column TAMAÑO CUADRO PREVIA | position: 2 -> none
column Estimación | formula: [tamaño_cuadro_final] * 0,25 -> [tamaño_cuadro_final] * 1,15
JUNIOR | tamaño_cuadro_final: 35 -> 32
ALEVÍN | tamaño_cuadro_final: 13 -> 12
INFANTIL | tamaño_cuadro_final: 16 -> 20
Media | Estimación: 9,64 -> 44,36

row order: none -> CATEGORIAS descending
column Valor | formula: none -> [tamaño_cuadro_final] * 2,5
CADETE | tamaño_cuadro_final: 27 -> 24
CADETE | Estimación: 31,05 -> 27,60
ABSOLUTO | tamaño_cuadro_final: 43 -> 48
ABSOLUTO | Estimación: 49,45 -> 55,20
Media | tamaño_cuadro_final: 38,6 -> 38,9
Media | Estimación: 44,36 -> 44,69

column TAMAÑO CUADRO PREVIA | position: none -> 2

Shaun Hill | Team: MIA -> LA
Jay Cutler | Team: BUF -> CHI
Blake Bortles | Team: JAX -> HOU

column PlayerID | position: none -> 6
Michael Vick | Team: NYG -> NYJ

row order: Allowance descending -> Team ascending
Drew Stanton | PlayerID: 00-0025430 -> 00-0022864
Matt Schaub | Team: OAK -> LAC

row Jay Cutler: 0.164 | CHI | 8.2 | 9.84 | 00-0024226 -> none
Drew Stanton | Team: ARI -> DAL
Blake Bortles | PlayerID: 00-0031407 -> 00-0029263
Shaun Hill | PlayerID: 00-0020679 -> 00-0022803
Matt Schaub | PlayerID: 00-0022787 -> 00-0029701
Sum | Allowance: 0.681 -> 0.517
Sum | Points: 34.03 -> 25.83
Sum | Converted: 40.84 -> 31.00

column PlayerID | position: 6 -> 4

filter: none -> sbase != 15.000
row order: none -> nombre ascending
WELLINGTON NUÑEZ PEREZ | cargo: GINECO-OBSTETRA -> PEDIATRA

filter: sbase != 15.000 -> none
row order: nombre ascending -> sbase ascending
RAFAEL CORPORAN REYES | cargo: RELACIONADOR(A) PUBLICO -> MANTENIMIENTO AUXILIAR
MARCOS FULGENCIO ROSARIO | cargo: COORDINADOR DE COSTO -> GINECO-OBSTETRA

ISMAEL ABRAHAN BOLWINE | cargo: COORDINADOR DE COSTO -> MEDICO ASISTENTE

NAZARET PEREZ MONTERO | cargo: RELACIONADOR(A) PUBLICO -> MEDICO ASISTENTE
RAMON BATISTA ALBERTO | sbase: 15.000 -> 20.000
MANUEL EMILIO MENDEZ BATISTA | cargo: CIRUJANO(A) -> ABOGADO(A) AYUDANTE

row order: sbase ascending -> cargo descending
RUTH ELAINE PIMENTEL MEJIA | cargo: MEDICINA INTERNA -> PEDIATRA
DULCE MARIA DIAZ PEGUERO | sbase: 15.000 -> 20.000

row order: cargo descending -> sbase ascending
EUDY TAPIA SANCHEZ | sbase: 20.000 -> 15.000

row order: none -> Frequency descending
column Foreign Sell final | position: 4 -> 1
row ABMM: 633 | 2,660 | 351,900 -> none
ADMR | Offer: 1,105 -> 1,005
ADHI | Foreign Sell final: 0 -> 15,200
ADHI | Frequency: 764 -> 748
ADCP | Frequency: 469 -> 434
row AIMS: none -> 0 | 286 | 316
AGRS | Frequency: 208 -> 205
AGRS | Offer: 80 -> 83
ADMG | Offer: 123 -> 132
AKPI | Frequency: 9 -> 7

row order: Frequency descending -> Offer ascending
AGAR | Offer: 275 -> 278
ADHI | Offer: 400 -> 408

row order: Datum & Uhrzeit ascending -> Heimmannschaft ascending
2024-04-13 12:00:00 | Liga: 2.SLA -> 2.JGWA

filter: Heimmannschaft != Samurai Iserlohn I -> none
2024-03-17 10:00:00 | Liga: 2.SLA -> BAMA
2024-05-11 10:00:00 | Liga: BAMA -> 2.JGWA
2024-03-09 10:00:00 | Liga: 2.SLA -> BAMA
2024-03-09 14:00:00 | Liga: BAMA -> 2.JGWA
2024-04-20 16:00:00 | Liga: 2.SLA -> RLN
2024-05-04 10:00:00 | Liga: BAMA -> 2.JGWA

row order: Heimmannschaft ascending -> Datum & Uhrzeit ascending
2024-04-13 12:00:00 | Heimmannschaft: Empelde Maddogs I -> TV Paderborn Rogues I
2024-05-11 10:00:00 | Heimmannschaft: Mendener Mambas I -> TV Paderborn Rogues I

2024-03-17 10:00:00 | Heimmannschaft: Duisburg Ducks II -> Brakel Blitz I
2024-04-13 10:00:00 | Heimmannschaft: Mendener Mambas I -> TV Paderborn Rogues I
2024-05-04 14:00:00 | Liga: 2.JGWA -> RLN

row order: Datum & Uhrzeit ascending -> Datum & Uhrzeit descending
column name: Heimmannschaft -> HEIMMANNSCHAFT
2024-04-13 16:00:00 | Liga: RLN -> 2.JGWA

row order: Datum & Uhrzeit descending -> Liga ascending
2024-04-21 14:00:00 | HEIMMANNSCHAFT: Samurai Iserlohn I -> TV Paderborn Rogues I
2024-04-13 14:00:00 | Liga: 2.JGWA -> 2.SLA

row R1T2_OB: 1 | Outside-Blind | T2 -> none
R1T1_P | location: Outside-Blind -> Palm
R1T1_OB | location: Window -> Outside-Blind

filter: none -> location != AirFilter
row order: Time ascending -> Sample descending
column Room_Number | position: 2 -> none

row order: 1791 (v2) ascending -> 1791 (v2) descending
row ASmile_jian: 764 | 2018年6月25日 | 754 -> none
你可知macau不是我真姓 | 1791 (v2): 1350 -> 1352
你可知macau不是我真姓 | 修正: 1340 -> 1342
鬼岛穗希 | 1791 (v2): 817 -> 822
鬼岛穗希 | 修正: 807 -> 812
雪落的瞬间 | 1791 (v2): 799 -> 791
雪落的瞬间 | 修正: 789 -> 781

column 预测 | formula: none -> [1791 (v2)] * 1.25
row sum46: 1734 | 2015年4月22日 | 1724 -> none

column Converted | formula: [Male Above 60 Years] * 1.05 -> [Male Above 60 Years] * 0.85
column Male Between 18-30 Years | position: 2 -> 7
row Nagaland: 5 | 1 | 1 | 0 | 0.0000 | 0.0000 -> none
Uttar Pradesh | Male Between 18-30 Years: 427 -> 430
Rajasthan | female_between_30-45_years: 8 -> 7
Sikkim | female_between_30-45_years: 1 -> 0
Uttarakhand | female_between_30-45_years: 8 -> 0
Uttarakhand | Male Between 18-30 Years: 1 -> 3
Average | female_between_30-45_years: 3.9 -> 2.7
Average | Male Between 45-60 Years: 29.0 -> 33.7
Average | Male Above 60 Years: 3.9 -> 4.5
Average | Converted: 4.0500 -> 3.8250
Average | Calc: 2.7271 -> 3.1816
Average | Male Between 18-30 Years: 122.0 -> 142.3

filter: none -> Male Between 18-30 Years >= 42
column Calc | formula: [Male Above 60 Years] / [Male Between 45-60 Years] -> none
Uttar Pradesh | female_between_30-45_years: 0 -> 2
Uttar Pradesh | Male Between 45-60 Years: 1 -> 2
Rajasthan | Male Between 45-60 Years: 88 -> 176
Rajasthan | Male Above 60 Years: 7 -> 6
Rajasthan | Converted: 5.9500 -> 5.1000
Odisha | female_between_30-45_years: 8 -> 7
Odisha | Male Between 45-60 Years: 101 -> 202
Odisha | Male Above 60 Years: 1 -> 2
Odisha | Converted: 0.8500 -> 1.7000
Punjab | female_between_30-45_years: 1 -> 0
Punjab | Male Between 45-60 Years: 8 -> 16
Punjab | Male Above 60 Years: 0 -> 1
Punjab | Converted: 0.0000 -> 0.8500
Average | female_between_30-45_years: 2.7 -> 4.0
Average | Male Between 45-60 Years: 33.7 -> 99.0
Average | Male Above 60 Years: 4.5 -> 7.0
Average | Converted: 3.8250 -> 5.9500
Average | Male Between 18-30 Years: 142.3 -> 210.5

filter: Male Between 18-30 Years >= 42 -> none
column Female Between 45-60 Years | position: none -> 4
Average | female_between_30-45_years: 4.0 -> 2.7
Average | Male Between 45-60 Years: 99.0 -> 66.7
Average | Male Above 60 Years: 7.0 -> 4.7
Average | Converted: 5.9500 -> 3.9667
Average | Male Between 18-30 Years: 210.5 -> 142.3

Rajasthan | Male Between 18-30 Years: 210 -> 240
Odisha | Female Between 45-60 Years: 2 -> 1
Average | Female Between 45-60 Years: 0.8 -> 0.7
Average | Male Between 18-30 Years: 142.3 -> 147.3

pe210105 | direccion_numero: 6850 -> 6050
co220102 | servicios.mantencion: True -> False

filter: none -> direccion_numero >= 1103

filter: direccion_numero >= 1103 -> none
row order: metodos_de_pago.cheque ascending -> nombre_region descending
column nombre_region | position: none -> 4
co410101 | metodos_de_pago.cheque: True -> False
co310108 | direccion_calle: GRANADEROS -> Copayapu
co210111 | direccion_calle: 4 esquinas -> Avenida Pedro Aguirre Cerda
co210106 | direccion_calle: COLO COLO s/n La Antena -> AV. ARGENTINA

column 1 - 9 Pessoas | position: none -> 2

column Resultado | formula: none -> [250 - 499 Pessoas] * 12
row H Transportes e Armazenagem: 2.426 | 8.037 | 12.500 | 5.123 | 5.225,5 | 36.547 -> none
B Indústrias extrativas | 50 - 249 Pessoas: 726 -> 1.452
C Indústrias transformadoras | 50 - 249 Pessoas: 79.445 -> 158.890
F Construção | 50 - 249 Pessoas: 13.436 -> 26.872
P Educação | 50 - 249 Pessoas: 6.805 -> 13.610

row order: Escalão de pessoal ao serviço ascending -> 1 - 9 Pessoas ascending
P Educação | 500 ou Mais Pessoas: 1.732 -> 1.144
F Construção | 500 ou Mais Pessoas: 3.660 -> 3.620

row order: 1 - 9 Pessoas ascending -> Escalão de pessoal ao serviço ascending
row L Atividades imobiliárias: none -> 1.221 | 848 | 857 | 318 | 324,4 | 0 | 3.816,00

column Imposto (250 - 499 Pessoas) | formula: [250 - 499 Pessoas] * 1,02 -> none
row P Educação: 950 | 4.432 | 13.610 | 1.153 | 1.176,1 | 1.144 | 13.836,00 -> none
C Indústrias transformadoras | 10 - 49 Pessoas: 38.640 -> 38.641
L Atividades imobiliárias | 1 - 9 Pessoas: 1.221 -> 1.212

**EXERCISE DIRECTIONS**
In your reply, restate exactly the lines from the start of the records above through the line holding "CADETE | Estimación: 31,05 -> 27,60", including both, and nothing else.

**EXPECTED ANSWER**
column TAMAÑO CUADRO PREVIA | position: 2 -> none
column Estimación | formula: [tamaño_cuadro_final] * 0,25 -> [tamaño_cuadro_final] * 1,15
JUNIOR | tamaño_cuadro_final: 35 -> 32
ALEVÍN | tamaño_cuadro_final: 13 -> 12
INFANTIL | tamaño_cuadro_final: 16 -> 20
Media | Estimación: 9,64 -> 44,36

row order: none -> CATEGORIAS descending
column Valor | formula: none -> [tamaño_cuadro_final] * 2,5
CADETE | tamaño_cuadro_final: 27 -> 24
CADETE | Estimación: 31,05 -> 27,60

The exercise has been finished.